[Patches] [ python-Patches-709744 ] CALL_ATTR opcode

Tue, 22 Apr 2003 05:20:23 -0700

Patches item #709744, was opened at 2003-03-25 18:16
Message generated for change (Comment added) made by gvanrossum
You can respond by visiting: 
https://sourceforge.net/tracker/?func=detail&atid=305470&aid=709744&group_id=5470

Category: Core (C code)
Group: Python 2.3
Status: Open
Resolution: None
Priority: 5
Submitted By: Thomas Wouters (twouters)
Assigned to: Nobody/Anonymous (nobody)
Summary: CALL_ATTR opcode

Initial Comment:
The result of the PyCore sprint of me and Brett: the CALL_ATTR opcode (LOAD_ATTR and CALL_FUNCTION combined) that skips the PyMethod creation and destruction for classic classes (but not newstyle classes, yet.)

The code is somewhat rough yet, it needs commenting, some renaming, and most importantly testing. It seems to work, however, and provides between a 35% and 5% speedup. (5% in 'average' code, up to 35% in instance method calls and instance creation alone.) It also needs to be updated to include newstyle classes. I will likely work on this on the flight home.

----------------------------------------------------------------------

>Comment By: Guido van Rossum (gvanrossum)
Date: 2003-04-22 08:20

Message:
Logged In: YES 
user_id=6380

OK, I did a more realistic benchmark: startup time of Zope3.
With more or less current CVS Python 2.3 (but not Raymond
H's bytecode optimizations), it took 3.52 seconds. With your
patch (and all .pyc files rebuilt) it took 3.47 seconds. 
That's about a percent and a half. (With Python 2.2 it took
4.08 seconds.)

----------------------------------------------------------------------

Comment By: Thomas Wouters (twouters)
Date: 2003-04-21 18:48

Message:
Logged In: YES 
user_id=34209

Pystone is not likely to show much speedup, as it contains
exactly 2 instances of CALL_ATTR, only barely in the main
loop. However, it should not slow down because of CALL_ATTR
either; the two CALL_ATTRs are of the most optimized sort,
old-style instance methods, and none of the other code paths
have changed *at all* (in the fast-and-ugly mode of the
patch, which is the default.)

There are only two reasons I can think of that explain a
slower pystone: code cache and the switch statement layout.
This apparently does not influence my (somewhat
high-end-ish) test machines, but does yours (and others.)
Both are more or less outside my control. They might be
fixed by switch reordering or rearranging of the code so the
compiler optimizes it better, but that's very platform
specific and lacking a proper test-bed for that situation, I
can't do it.

Alternatively, there may be some funk with regards to
bytecode version. If bytecode wasn't properly regenerated, I
can imagine not seeing *any* speedup. Have you tried
something as simple as 

./python timeit.py -s 'class X:' -s '  def spam(self): pass'
-s 'x = X()' 'x.spam()'

? This gives a good 30% speedup on my home PC. Bytecode
problems wouldn't influence pystone though.

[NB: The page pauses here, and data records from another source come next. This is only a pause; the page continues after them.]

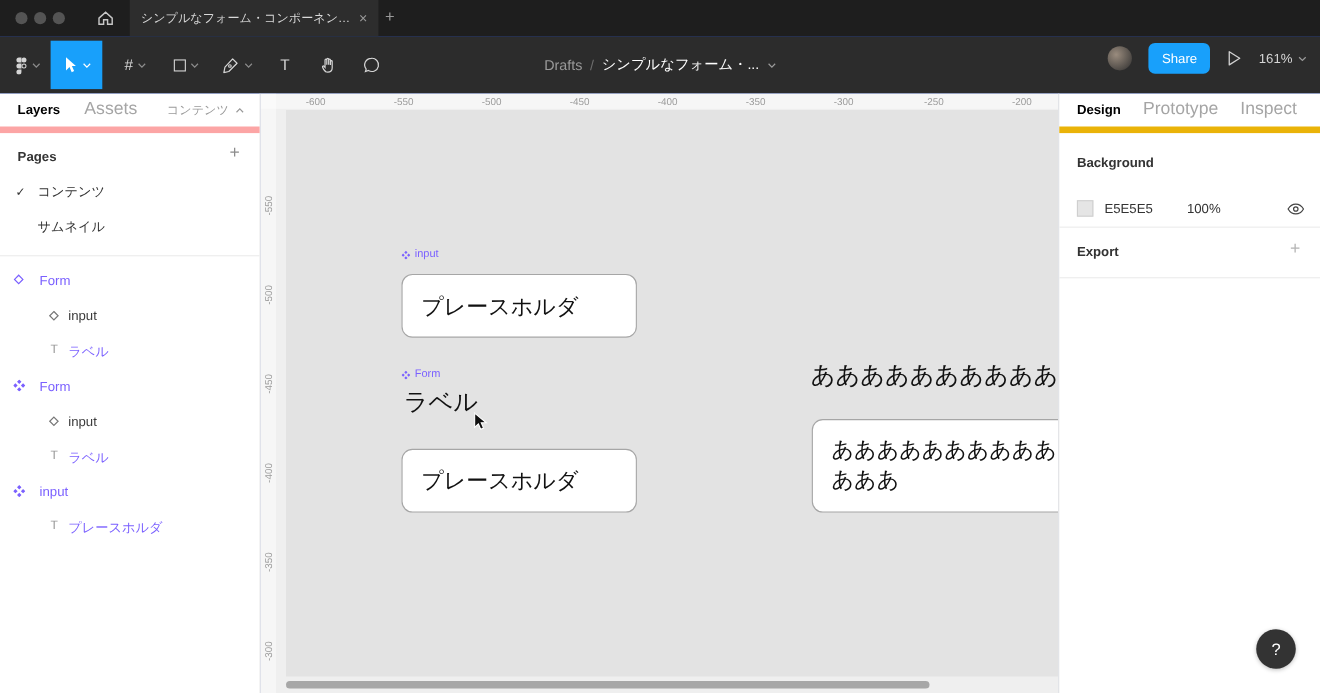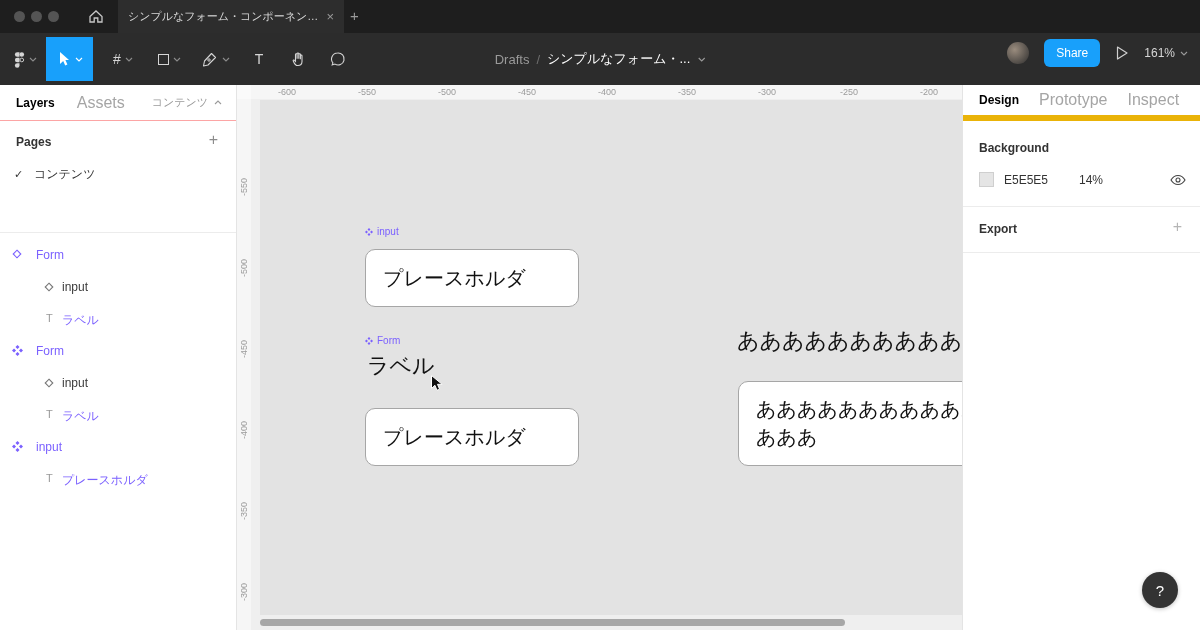--- a/index.html
+++ b/index.html
@@ -33,7 +33,7 @@
 
   
   .left-panel { position:absolute; left:0; top:85px; width:237px; height:545px; background:#fff; border-right:1px solid #e4e4e4; }
-  .panel-tabs { position:absolute; left:0; top:0; width:100%; height:36px; border-bottom:1px solid #fca5a5; display:flex; align-items:center; padding:0 14px 0 16px; gap:22px; }
+  .panel-tabs { position:absolute; left:0; top:0; width:100%; height:36px; border-bottom:6px solid #fca5a5; display:flex; align-items:center; padding:0 14px 0 16px; gap:22px; }
   .ptab-active { font-size:12px; color:#000; font-weight:600; }
   .ptab { font-size:16px; color:#a5a5a5; }
   .page-sel { margin-left:auto; display:flex; align-items:center; gap:6px; color:#9a9a9a; font-size:11px; }

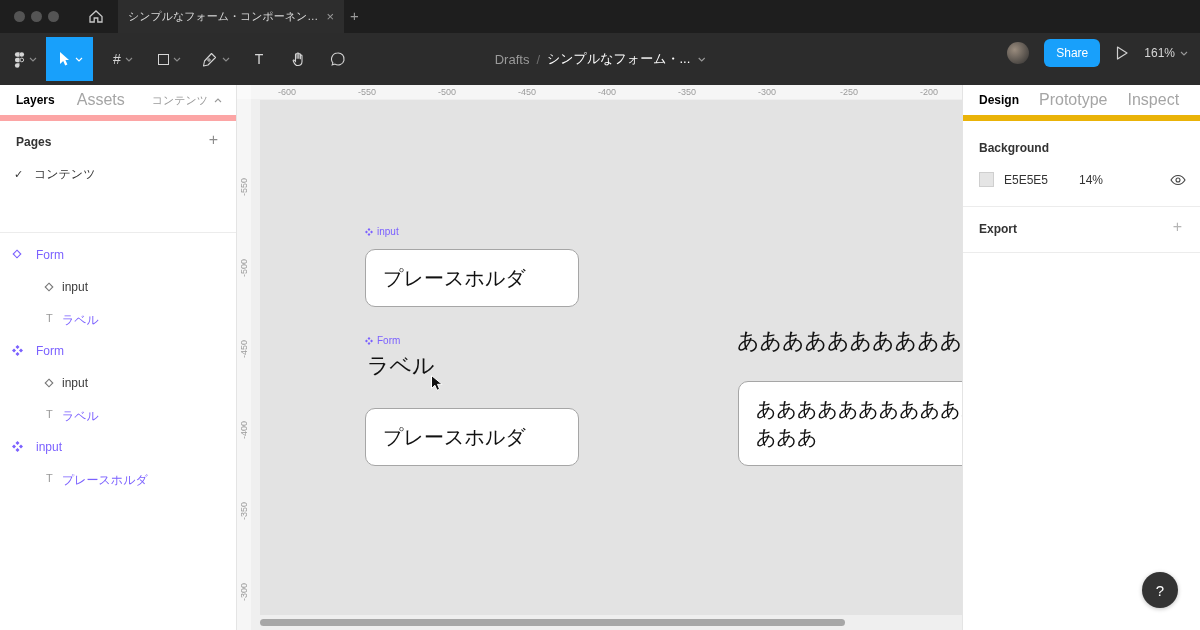--- a/index.html
+++ b/index.html
@@ -319,7 +319,7 @@
 
     <span class="sec-hdr" style="top:56px">Background</span>
 
-    <div class="rp-row" style="top:87px; height:18px;">
+    <div class="rp-row" style="top:97px; height:18px;">
       <span class="swatch"></span>
       <span class="hexval">E5E5E5</span>
       <span class="pctval">14%</span>

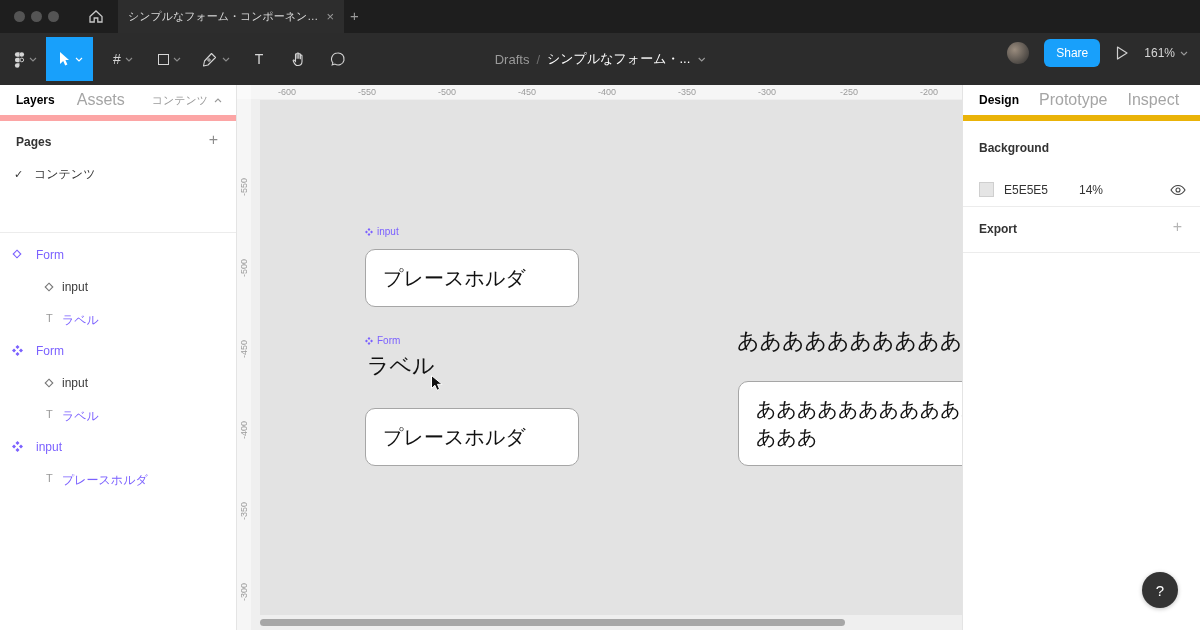--- a/index.html
+++ b/index.html
@@ -322,7 +322,7 @@
     <div class="rp-row" style="top:97px; height:18px;">
       <span class="swatch"></span>
       <span class="hexval">E5E5E5</span>
-      <span class="pctval">14%</span>
+      <span class="pctval">100%</span>
       <svg class="eye" width="16" height="12" viewBox="0 0 16 12">
           <path d="M1 6s2.6-4.5 7-4.5S15 6 15 6s-2.6 4.5-7 4.5S1 6 1 6z" fill="none" stroke="#444" stroke-width="1.1"></path>
           <circle cx="8" cy="6" r="2" fill="none" stroke="#444" stroke-width="1.1"></circle>

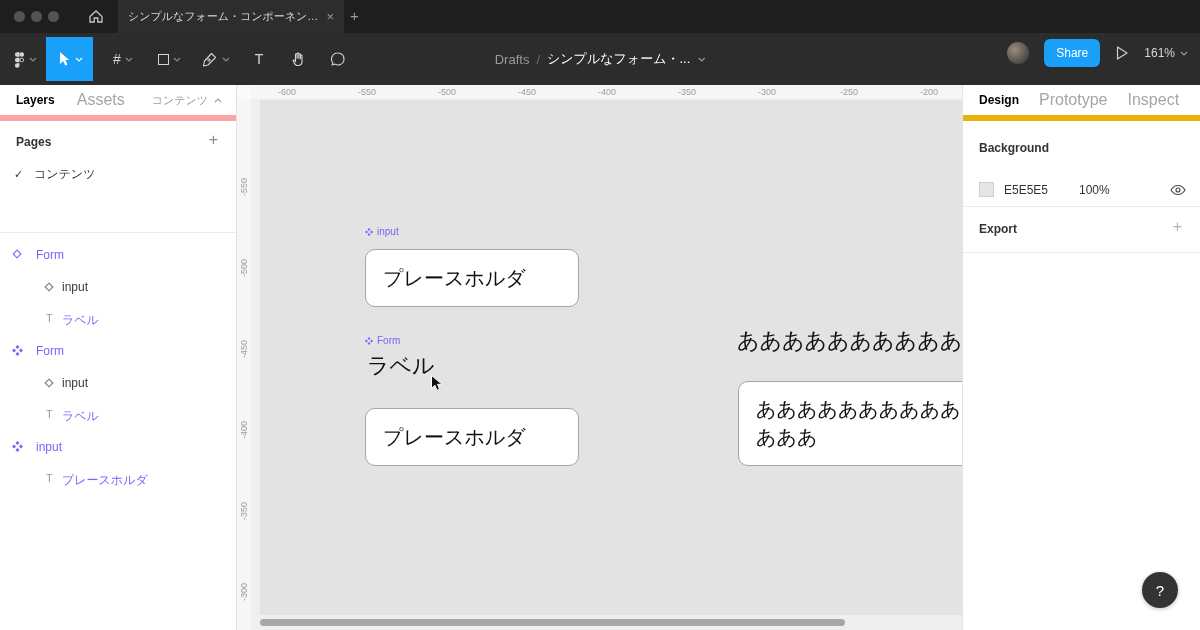--- a/index.html
+++ b/index.html
@@ -205,6 +205,9 @@
       <span class="page-check">✓</span>
       <span class="page-label">コンテンツ</span>
     </div>
+    <div class="page-row" style="top:107px">
+      <span class="page-label">サムネイル</span>
+    </div>
 
     <div class="pages-divider"></div>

----------------------------------------------------------------------

Comment By: Guido van Rossum (gvanrossum)
Date: 2003-04-19 14:42

Message:
Logged In: YES 
user_id=6380

Alas, like others, I see a tiny slowdown on pystone (maybe 3
percent).

This is with the default version of patch version 4 (fixed).  

----------------------------------------------------------------------

Comment By: Thomas Wouters (twouters)
Date: 2003-04-18 18:48

Message:
Logged In: YES 
user_id=34209

Oops, that patch contained a C++-ism, ceval.c:3504 and 3505
needed to be swapped. Uploaded a new version.

----------------------------------------------------------------------

Comment By: Thomas Wouters (twouters)
Date: 2003-04-18 18:22

Message:
Logged In: YES 
user_id=34209

Alright, here is a re-worked patch, with a toggle to choose
between a blatant copy-paste and some refactoring; see below.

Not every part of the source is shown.